I can be a Ricardo Cabeza like that too.

I like to say "If it was easy anybody could do it, doesn't that make you feel special?"


----------



## MASSDRIVER (Oct 28, 2014)

mjesse said:
			
		

> I can be a Ricardo Cabeza like that too.I like to say "If it was easy anybody could do it, doesn't that make you feel special?"


No. Really. He was a dick. Name was Richard Leaker. No shlt. You can't make that up.

He was pretty awesome, but brooked no shlt. Loved him.

I'll post some stories tonight if I get a chance.


----------



## ICE (Oct 29, 2014)

I've been confused with a Richard Head....way too often for it to be a coincidence.


----------



## MASSDRIVER (Oct 29, 2014)

ICE said:
			
		

> I've been confused with a Richard Head....way too often for it to be a coincidence.

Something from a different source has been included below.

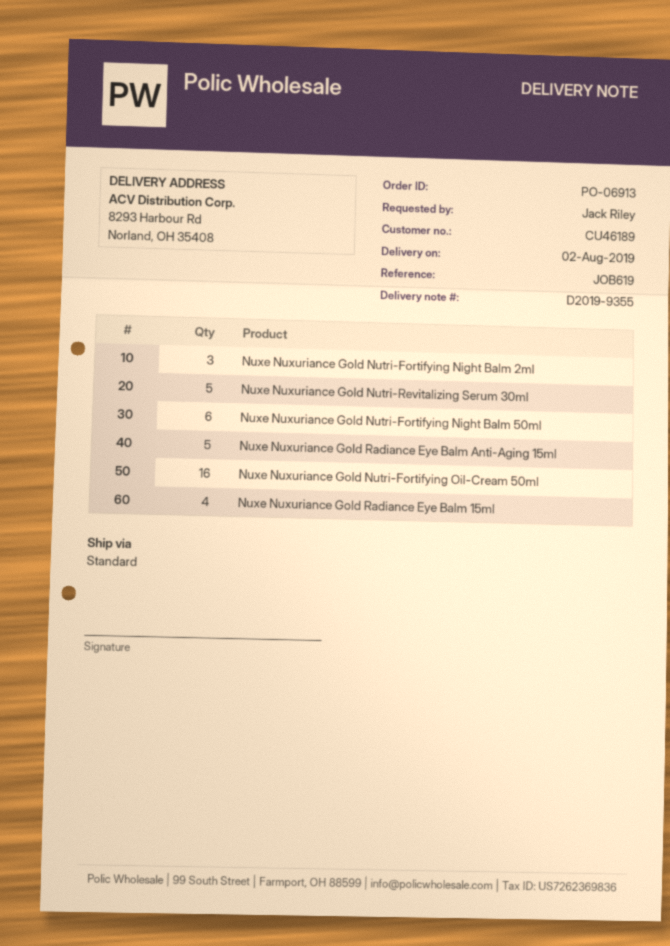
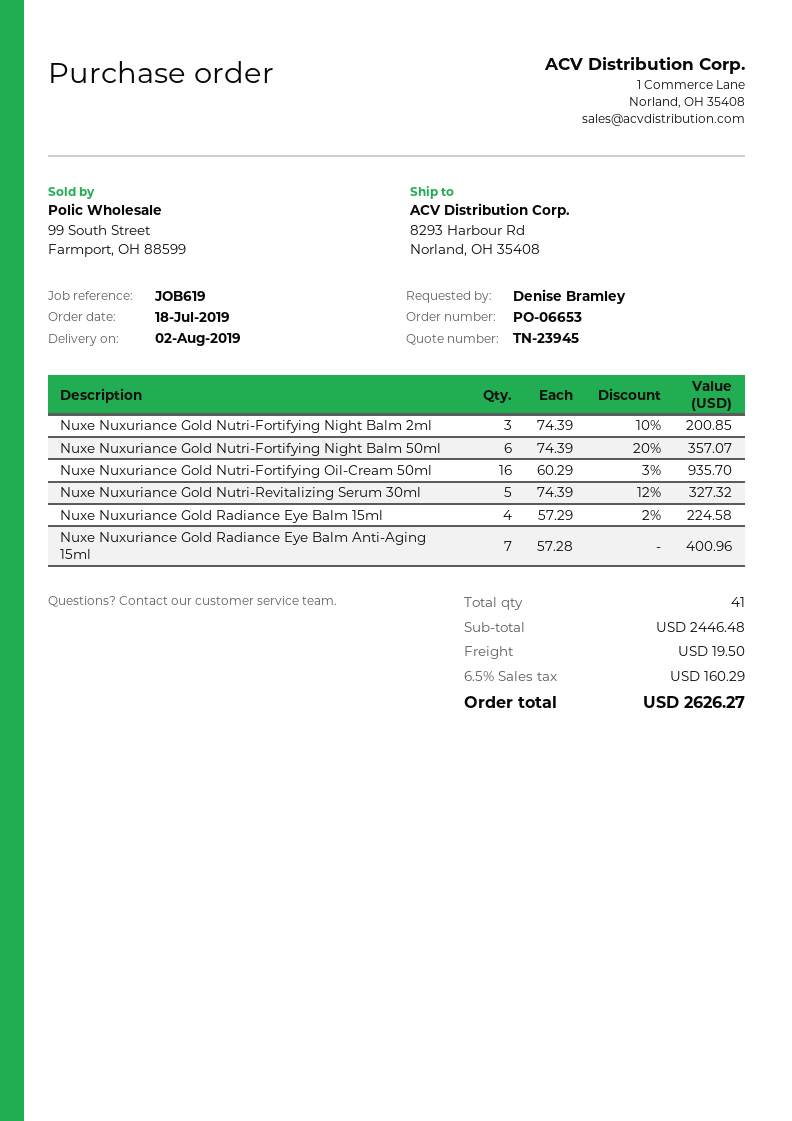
order number: PO-06913 -> PO-06653
ordered by: Jack Riley -> Denise Bramley
Nuxe Nuxuriance Gold Radiance Eye Balm Anti-Aging 15ml: 5 -> 7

Check your birth certificate.

Remember, Bill Cosby thought he was Jesus Christ until he was a teenager.

Brent


----------



## north star (Oct 29, 2014)

*= + = + =*

In the recent pics., it appears as though some compliant type

nail guards are also needed to be installed [ i.e. - over the ABS

piping, and over the conductors that are too close to outside

edge of the framing.  ].

*+ = + = +*


----------



## Pcinspector1 (Oct 29, 2014)

Brent, Where's the margarita machine outlet?

pc1


----------



## MASSDRIVER (Oct 29, 2014)

north star said:
			
		

> *= + = + =*In the recent pics., it appears as though some compliant type
> 
> nail guards are also needed to be installed [ i.e. - over the ABS
> 
> ...


I don't hate myself enough to not do that. They are present.


----------



## conarb (Oct 29, 2014)

Pcinspector1 said:
			
		

> Brent, Where's the margarita machine outlet? pc1


We put those things in after final, I recently had a customer show up with a fancy $2,500 Italian espresso machine, I told the owner that the inspector was a good guy and would probably walk right by it, but so we don't get him in trouble I'll drill the limestone backsplash and install it after final.


----------



## MASSDRIVER (Oct 29, 2014)

Pcinspector1 said:
			
		

> Brent, Where's the margarita machine outlet? pc1


They all are. What else do you use them for?

Brent.


----------